Wednesday, December 2, 2015


AT FIRST GLANCE, my friend, you may not recognize this photo. It is of a snack bag (one of my favorites, actually, as I am a salt addict) opened the neatest way I could accomplish. True, I do not have the hands of a twenty-something weight lifter. Nonetheless, it took about a dozen pulls from various angles before it exploded. Thank the gods it was only partially full ("to protect the contents") or we'd have been eating them off the floor.
I sent the photo to the manufacturer of the snacks, pointing out that not only was the bag impossible to open neatly, but that they are neither re-closable nor recyclable. They have not deigned to reply.
But . . .really . . . what can they say?
"Our bags, while not perfect, are self-destructing so that you have to eat the contents in one go."
"They're the cheapest so we went with them."
"The bag looks good. That's all consumers care about."
"Suck it up, girlie. Nobody cares about recycling." 

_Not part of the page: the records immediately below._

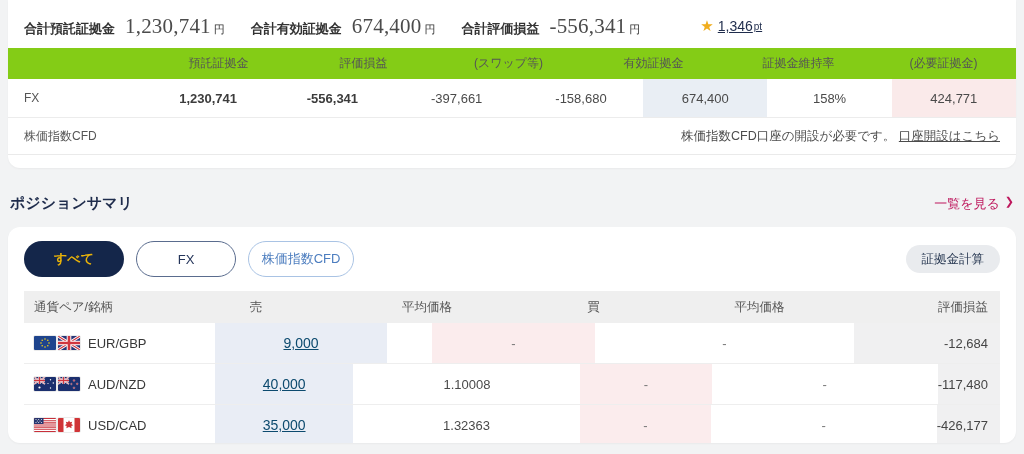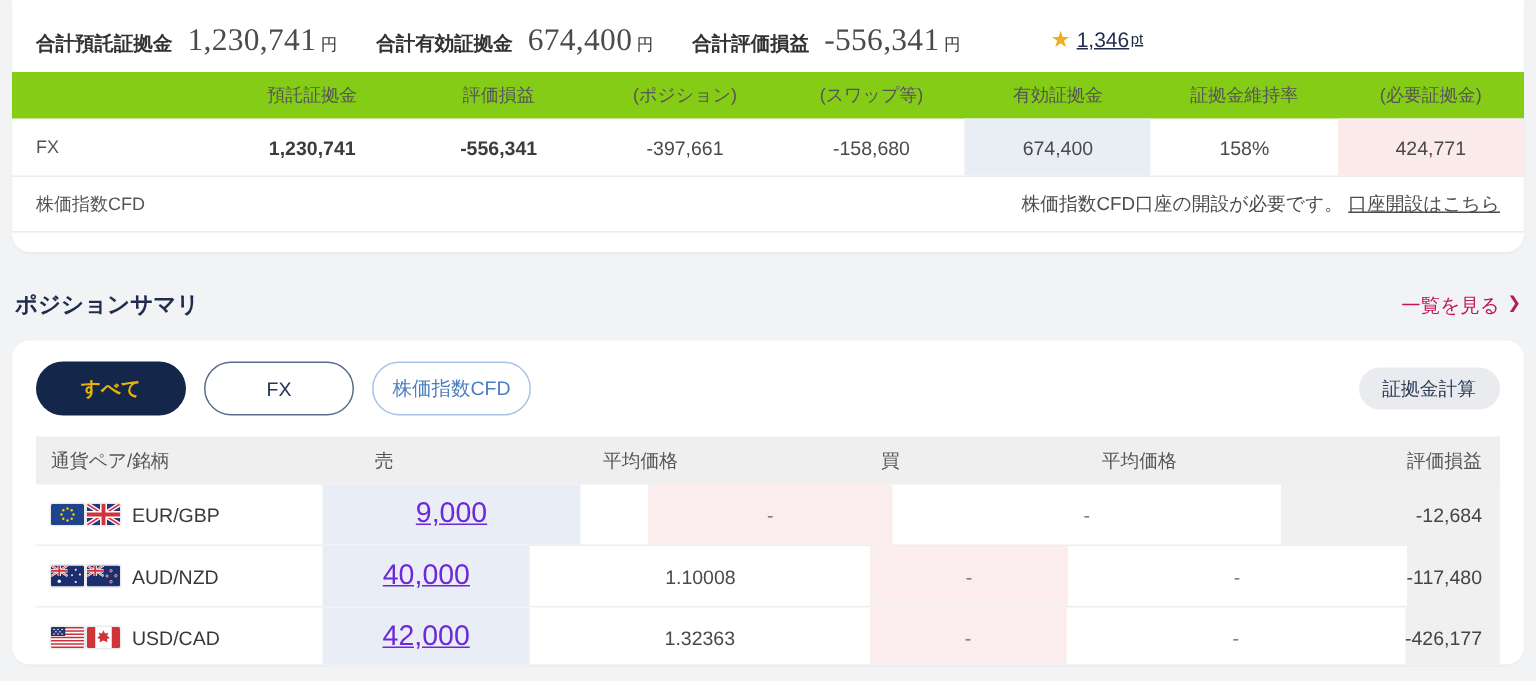--- a/index.html
+++ b/index.html
@@ -65,21 +65,21 @@
   .c-bavg  { width:169px; }
   .c-pl    { flex:1; justify-content:flex-end; padding-right:12px; }
   .pos-row { height:41px; border-bottom:1px solid #eee;gap:45px; }
   .pos-row:last-child { border-bottom:1px solid #e5e5e5; }
   .col-blue { background:#e9edf5; }
   .col-pink { background:#fbeced; }
   .col-gray { background:#f0f0f1; }
   .pair-label { font-size:13px; color:#383838; margin-left:8px; }
   .flags { display:flex; gap:2px; }
   .flags svg { display:block; border-radius:1px; outline:1px solid rgba(0,0,0,.08); }
-  .qty-link { font-size:19px; color:#6d28d9; text-decoration:underline; cursor:pointer; }
+  .qty-link { font-size:14px; color:#0c4a6e; text-decoration:underline; cursor:pointer; }
   .avg-val { font-size:13px; color:#4a4a4a; }
   .dash { font-size:13px; color:#777; }
   .pl-val { font-size:13px; color:#454545; }
 </style>
 </head>
 <body>
 
 <div class="card card-top">
   <div class="summary-bar">
     <div class="sum-group">
@@ -101,21 +101,20 @@
       <span class="star">★</span>
       <span class="pt-value">1,346</span>
       <span class="pt-unit">pt</span>
     </div>
   </div>
 
   <div class="acct-head">
     <div class="acct-label-col"></div>
     <div class="acct-cell">預託証拠金</div>
     <div class="acct-cell">評価損益</div>
-    <div class="acct-cell">(ポジション)</div>
     <div class="acct-cell">(スワップ等)</div>
     <div class="acct-cell">有効証拠金</div>
     <div class="acct-cell">証拠金維持率</div>
     <div class="acct-cell">(必要証拠金)</div>
   </div>
 
   <div class="acct-row">
     <div class="acct-label-col">FX</div>
     <div class="acct-cell bold">1,230,741</div>
     <div class="acct-cell bold">-556,341</div>
@@ -296,21 +295,21 @@
                 <rect width="22" height="14" fill="#fff"></rect>
                 <rect width="5.5" height="14" fill="#d03437"></rect>
                 <rect x="16.5" width="5.5" height="14" fill="#d03437"></rect>
                 <path fill="#d03437" d="M11 2.2l1 2.1 2.2-.5-.8 2.1 1.9 1.4-2 .7.3 2.2-2.6-1.2-2.6 1.2.3-2.2-2-.7 1.9-1.4-.8-2.1 2.2.5z"></path>
               </svg>
             </span>
           </span>
         <span class="pair-label">USD/CAD</span>
       </div>
       <div class="pc c-sell col-blue">
-          <span class="qty-link">42,000</span>
+          <span class="qty-link">35,000</span>
         </div>
       <div class="pc c-savg">
           <span class="avg-val">1.32363</span>
         </div>
       <div class="pc c-buy col-pink">
           <span class="dash">-</span>
         </div>
       <div class="pc c-bavg">
           <span class="dash">-</span>
         </div>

Well, I care . . . and I have yet to find a snack bag that can be recycled. Why not? Given the rate of consumption of these caloric treats (which many of us consider major food groups, not occasional indulgences), land fills excavated in the 23rd century (assuming we haven't destroyed the planet completely, leaving behind a battered but happy sphere with no marauding homo insapiens on it) will have an 80% composition of snack bags. The rest will be beer bottles from the Neanderthals who think recycling is beneath them.
Am I a lone voice howling in the wilderness? Does providing a snack bag with zip top put the profits of Frito-Lay, New York Bagels, and other manufacturers of temptation in danger? (Fat chance on that.) Does nobody else care about snack bag detritus in our land fills?
Thank you for attending to my rant. Here's how to accelerate emptying the package so that you don't have to transfer remaining contents to another bag (thus compounding the land-fill problem):

8 oz. low-fat cream cheese, softened
3 - 4 oz well-marbled blue cheese, crumbled
one large shallot, minced
 2 - 3 tbsp half and half
black pepper to taste
1/3 C chopped walnuts or Kalamata olives (optional, but the olives are killer)

Mix everything until well-blended. Slowly add more half and half if it's still stiff.
Start scooping with your favorite chip.
This only gets better with age, I think, although am not sure because it never lasts long enough.
Good to stuff celery with if you've lost your taste for crisps. Speaking of celery, have you noticed what wretched packaging it has?


  1. I care about recycling! Great post Lee!

  2. Thank you! Do you have an (un)favorite packaging? How about the zip-lock ones with no place to grasp the edges? Must've been designed for 22-year old male wrestlers.